◆ SOURCE RECORDS
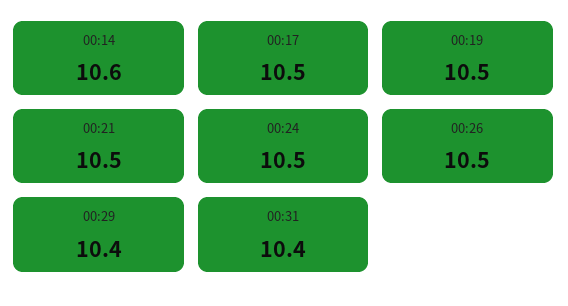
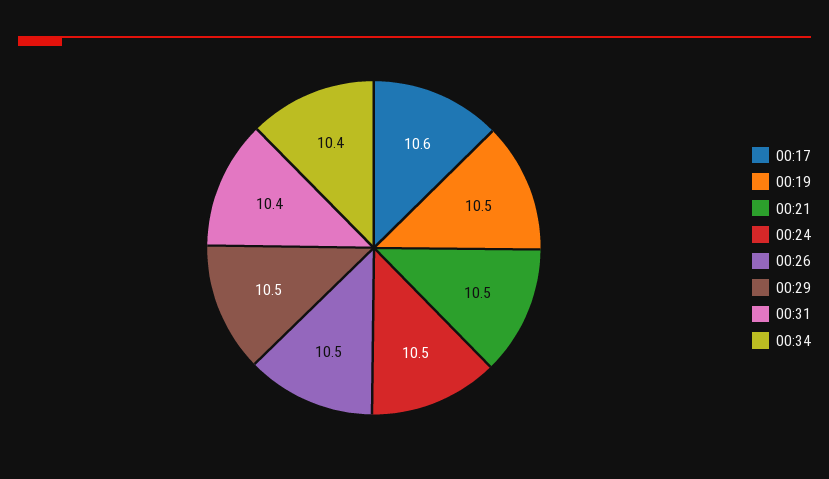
00:14: 10.6 -> none
00:17: 10.5 -> 10.6
00:29: 10.4 -> 10.5
00:34: none -> 10.4

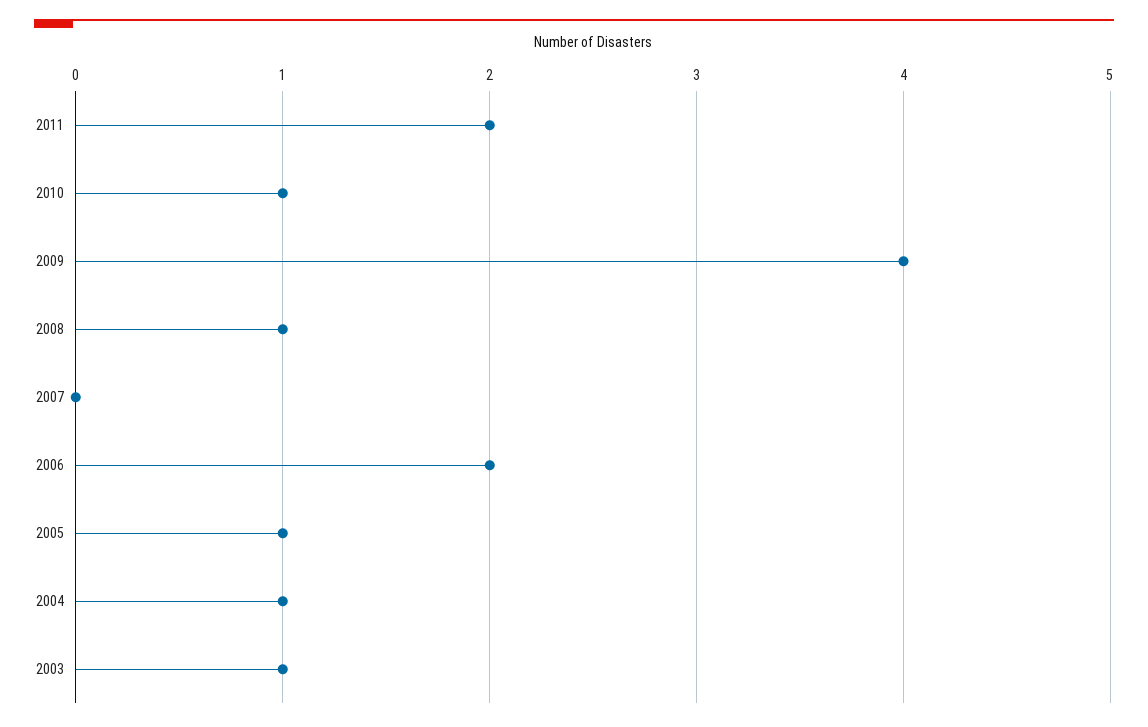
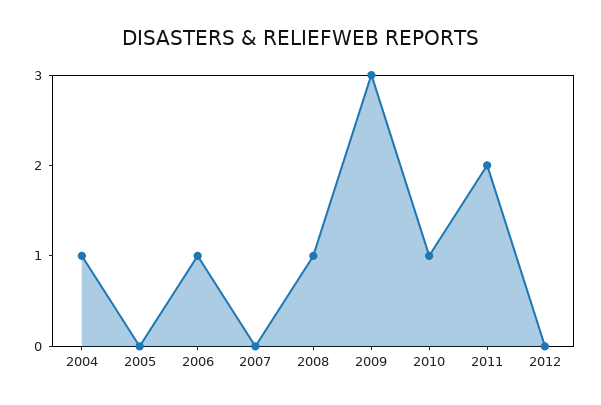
2009: 4 -> 3
2006: 2 -> 1
2005: 1 -> 0
2003: 1 -> none
2012: none -> 0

◆ PROBLEM STATEMENT
Start at the line holding "00:29: 10.4 -> 10.5" and stop at the last line of the entries above. Repeat those lines exactly, pictures excluded.

◆ EXERCISE SOLUTION
00:29: 10.4 -> 10.5
00:34: none -> 10.4

2009: 4 -> 3
2006: 2 -> 1
2005: 1 -> 0
2003: 1 -> none
2012: none -> 0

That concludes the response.